↓
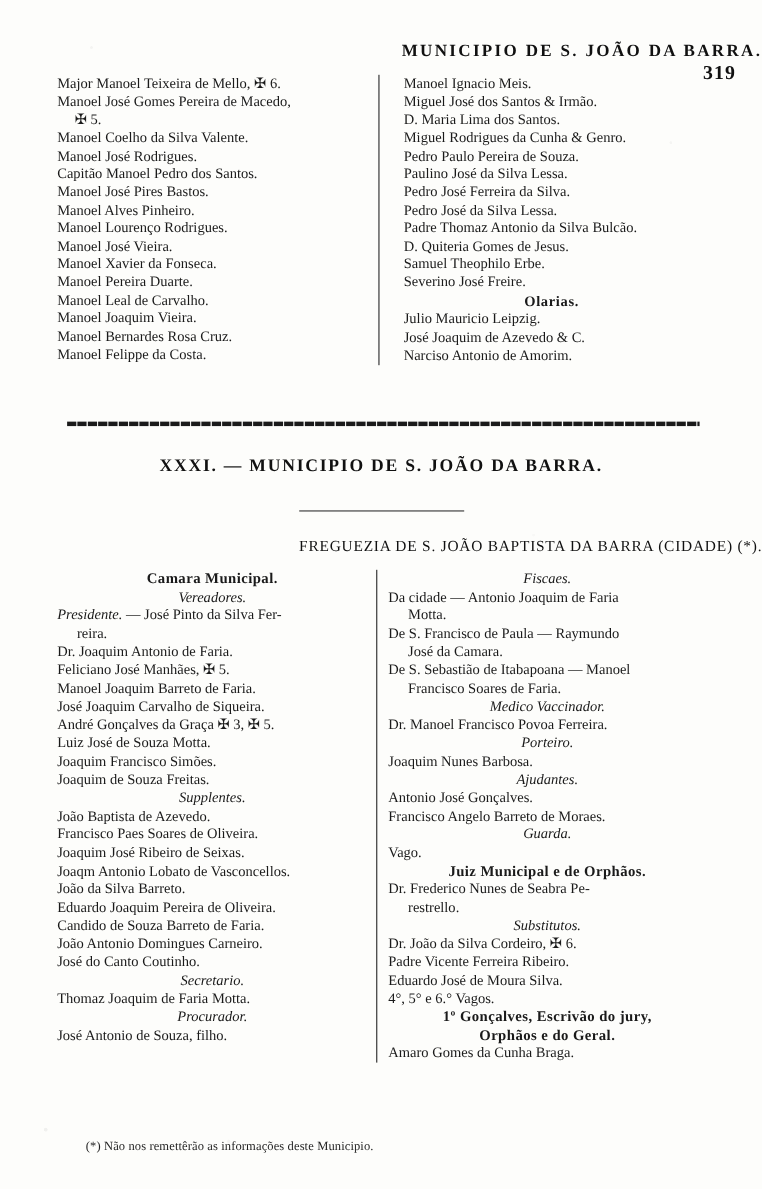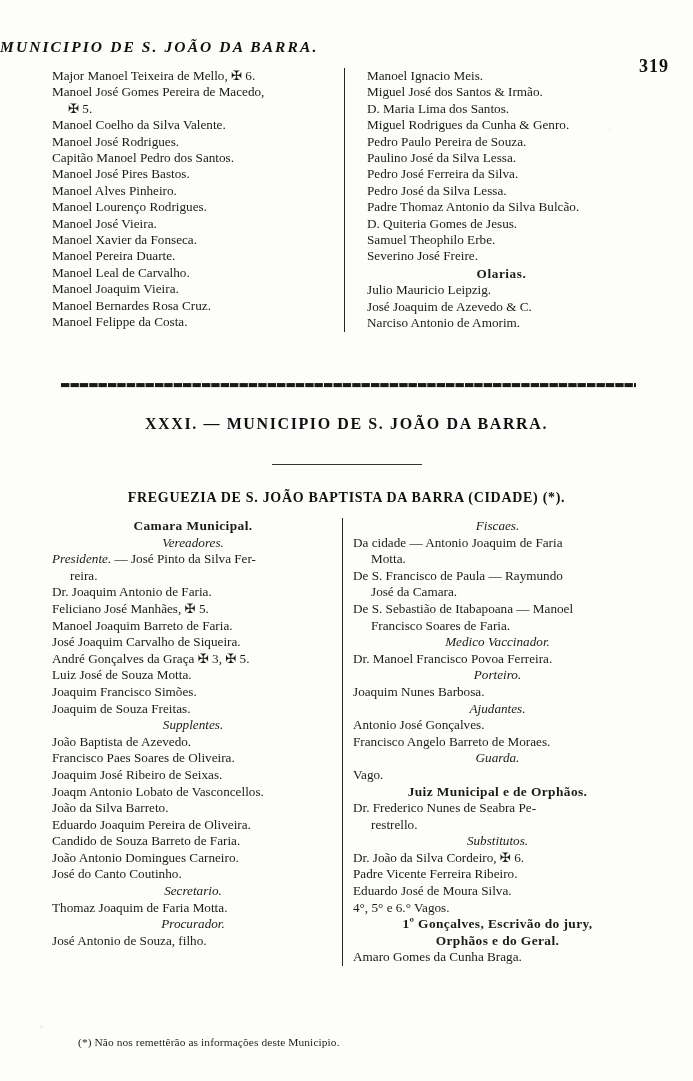--- a/index.html
+++ b/index.html
@@ -40,8 +40,7 @@
     position: absolute;
     left: 0; right: 0;
     top: 38px;
-    text-align: left;
-    font-style: italic;
+    text-align: right;
   }
   .running-head {
     font-family: "Liberation Serif", serif;

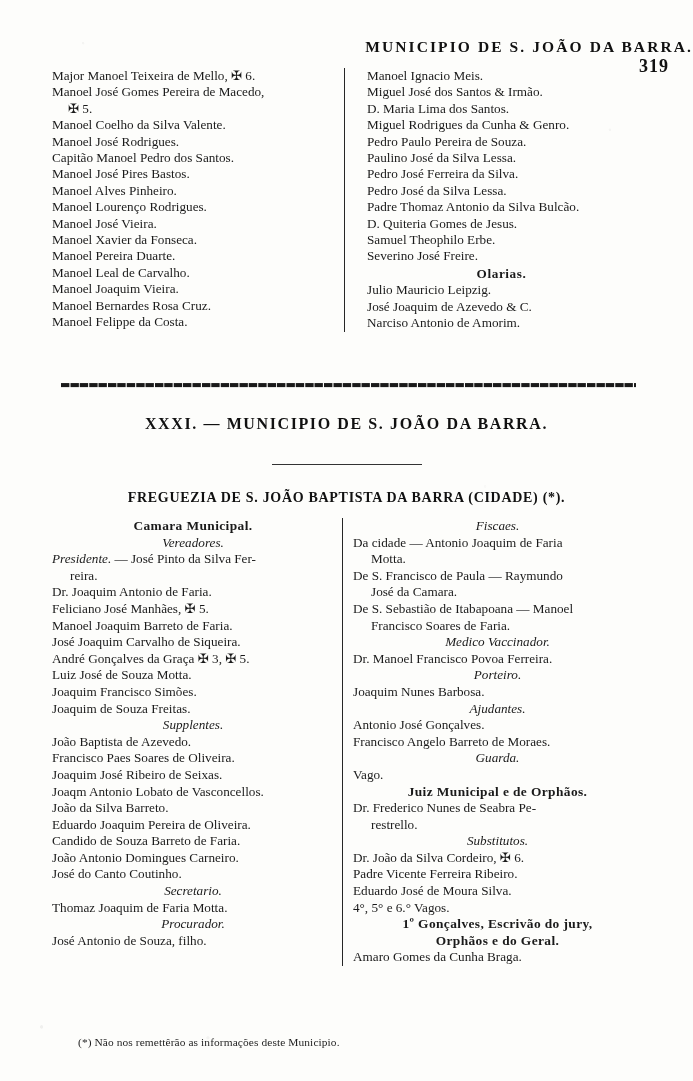--- a/index.html
+++ b/index.html
@@ -135,9 +135,9 @@
     position: absolute;
     left: 0; right: 0;
     top: 490px;
-    text-align: center;
+    text-align: right;
     font-size: 14px;
-    font-weight: bold;
+    font-weight: normal;
     letter-spacing: 0.7px;
     color: #111;
   }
↑
* ASSIGNMENT
What you return must be the lines from the line holding "font-size: 14px;" through the final line of the material, word for word, and nothing more.

* SOLUTION TO THE PROBLEM
     font-size: 14px;
-    font-weight: bold;
+    font-weight: normal;
     letter-spacing: 0.7px;
     color: #111;
   }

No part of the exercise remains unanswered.